The workflow requires a file (.tsv) containing the barcodes used in the experiment with at least the following required columns:

  • type: Type of barcode (ligation, p5, p7 or rt).
  • barcode: Name of the barcode (e.g. A01).
  • sequence: Nucleotide sequence of the barcode.

Hashing sheet

The hashing workflow requires a separate file (.tsv) containing the hashing schematics used in the sample with at least the following required columns:

  • hash_name: Name of the hashing experiment (e.g. hash_exp1).
  • barcode: Sequence of the respective hashing barcode (e.g.

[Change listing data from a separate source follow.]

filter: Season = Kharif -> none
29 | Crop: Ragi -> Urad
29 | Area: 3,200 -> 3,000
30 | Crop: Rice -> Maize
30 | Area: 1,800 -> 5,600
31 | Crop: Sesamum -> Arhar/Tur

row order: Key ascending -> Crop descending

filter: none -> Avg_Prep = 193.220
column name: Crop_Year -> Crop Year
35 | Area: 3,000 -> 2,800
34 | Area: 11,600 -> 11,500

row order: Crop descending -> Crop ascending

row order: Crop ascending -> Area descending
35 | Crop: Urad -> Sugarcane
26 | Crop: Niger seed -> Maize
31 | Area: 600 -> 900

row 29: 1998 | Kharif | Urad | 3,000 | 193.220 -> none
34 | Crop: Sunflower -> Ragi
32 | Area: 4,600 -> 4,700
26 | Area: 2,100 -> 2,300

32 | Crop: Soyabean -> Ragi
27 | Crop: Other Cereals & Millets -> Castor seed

GGTTGGCGAC).

To specify which samples are to be hashed (and using which hashing-sheet), add an additional column (hashing) in the sample-sheet to each each sample with the respective path to the hashing sheet.

Haplotyping (optional; Mus musculus cross-experiments only)

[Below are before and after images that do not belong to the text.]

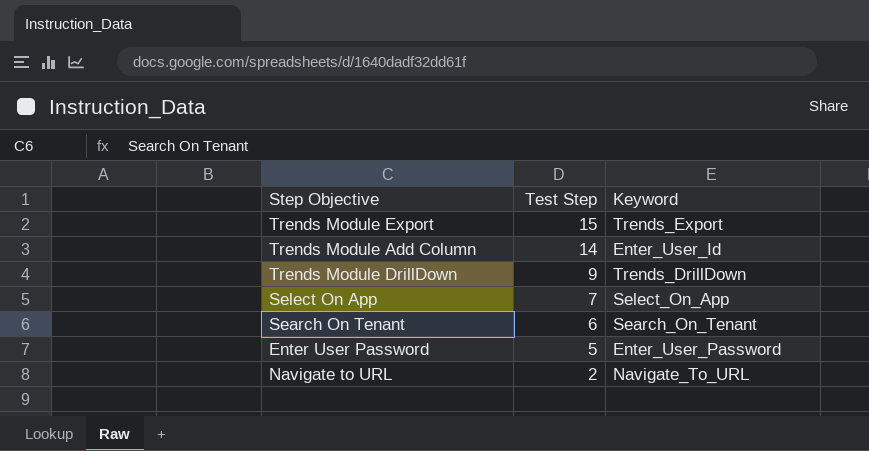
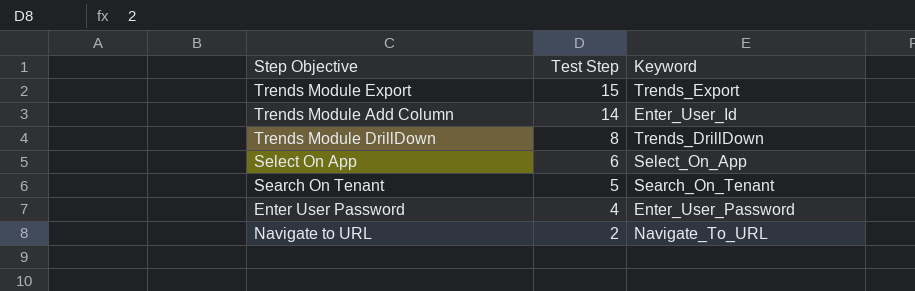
Trends Module DrillDown | Test Step: 9 -> 8
Select On App | Test Step: 7 -> 6
Search On Tenant | Test Step: 6 -> 5
Enter User Password | Test Step: 5 -> 4

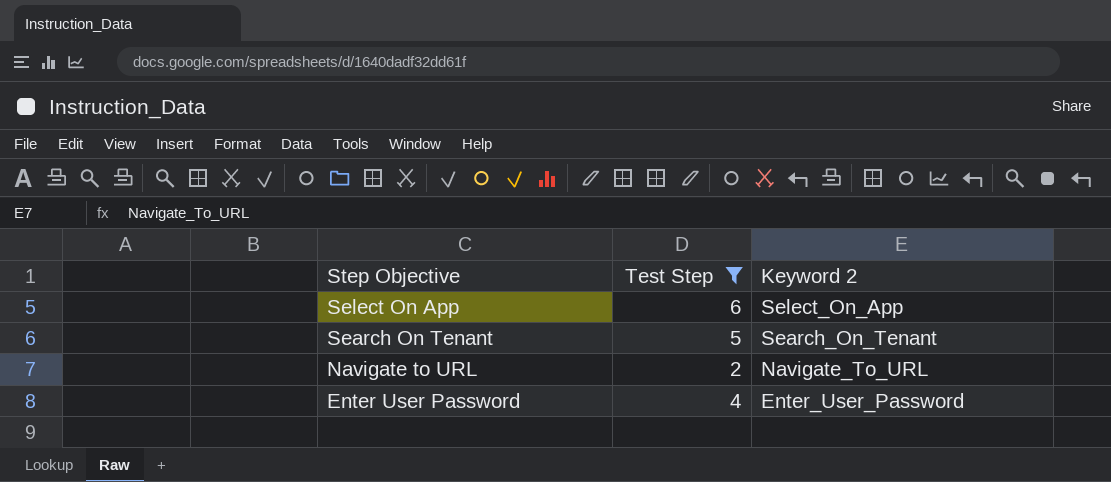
filter: none -> Test Step <= 6
row order: Test Step descending -> Step Objective descending
column name: Keyword -> Keyword 2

As optional procedure, sci-rocket can be used to further haplotype the sex-chromosome X of the demultiplexed samples, e.g. in the case of mouse F1 cross-hybrids. For this, the following columns can be added to the sample-sheet:

  • strain1: Name of the first strain (e.g. B6 (C57BL/6J)).
  • strain2: Name of the second strain (e.g. CAST/EiJ).

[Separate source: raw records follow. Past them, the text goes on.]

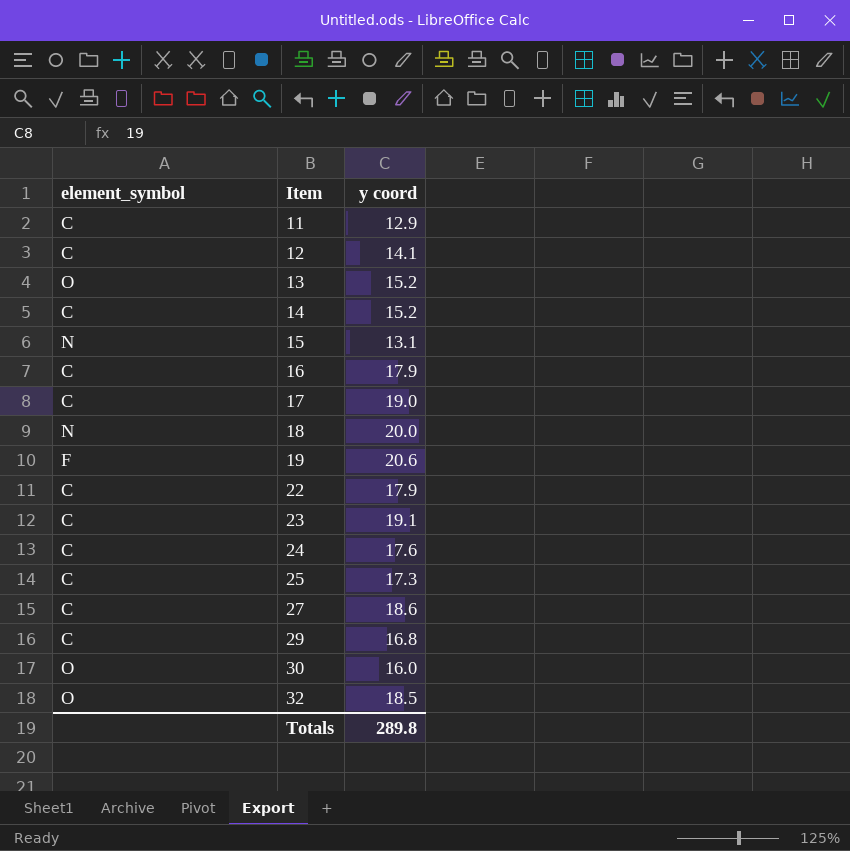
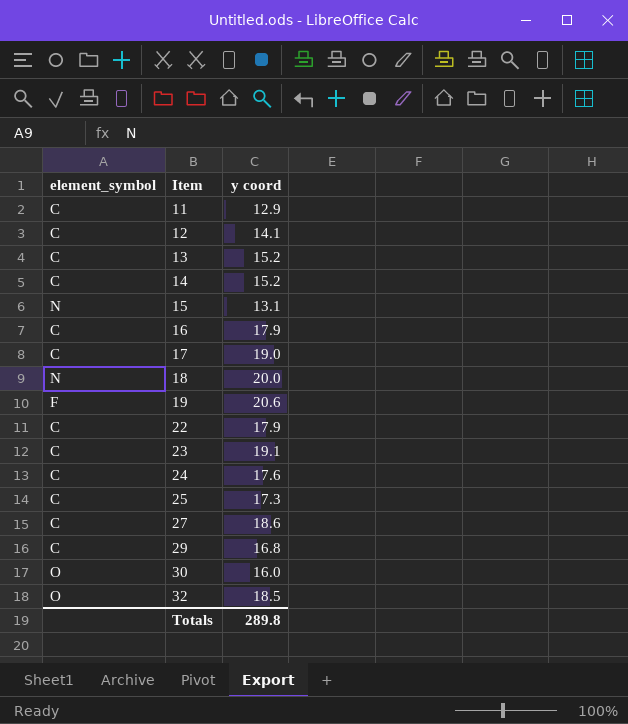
13 | element_symbol: O -> C

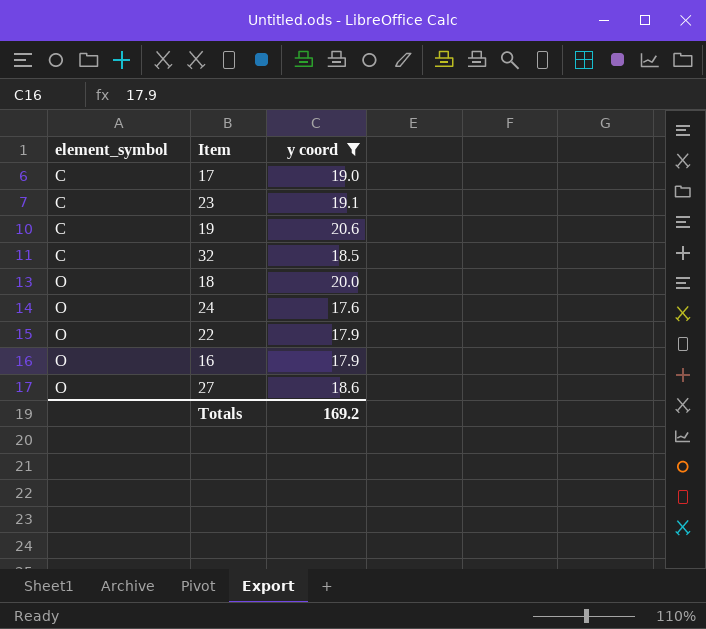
filter: none -> y coord >= 17.6
row order: Item ascending -> element_symbol ascending
19 | element_symbol: F -> C
32 | element_symbol: O -> C
18 | element_symbol: N -> O
24 | element_symbol: C -> O
22 | element_symbol: C -> O
16 | element_symbol: C -> O
27 | element_symbol: C -> O
Totals | y coord: 289.8 -> 169.2

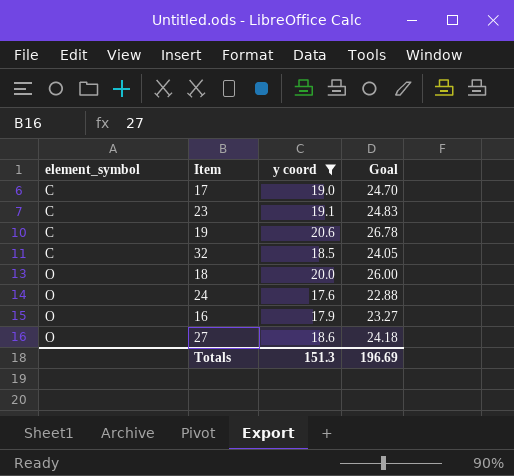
column Goal | formula: none -> [y coord] * 1.3
row 22: O | 17.9 -> none
Totals | y coord: 169.2 -> 151.3

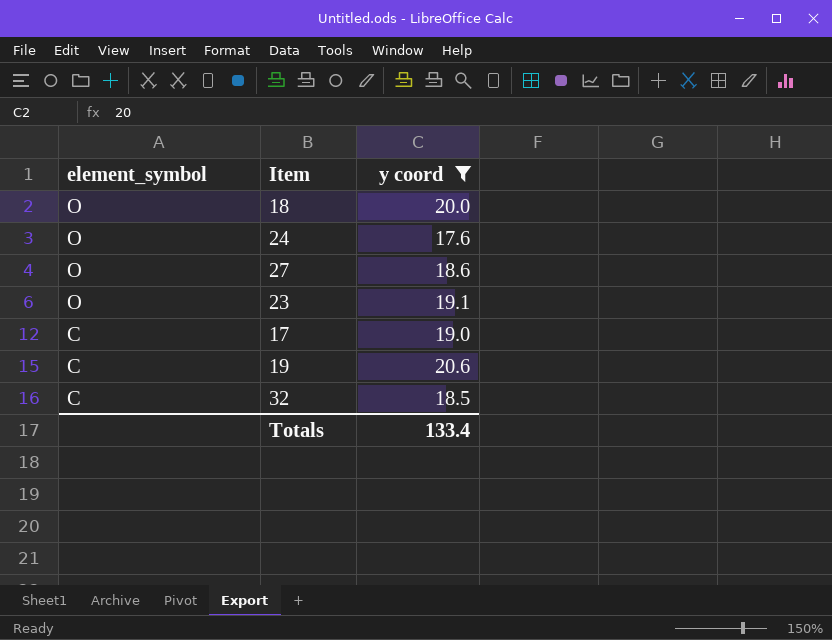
row order: element_symbol ascending -> element_symbol descending
column Goal | formula: [y coord] * 1.3 -> none
row 16: O | 17.9 | 23.27 -> none
23 | element_symbol: C -> O
Totals | y coord: 151.3 -> 133.4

These strains should be present in the Mouse Genome Project (MGP) database. For C57BL/6J (wt), use B6 as strain name.

This will add haplotype-specific read tags (HP) to the STARSolo BAM files and will output an additional haplotyping folder which contains cell-based read-counts per gene per haplotype (H1, H2, UA) for chromosome X.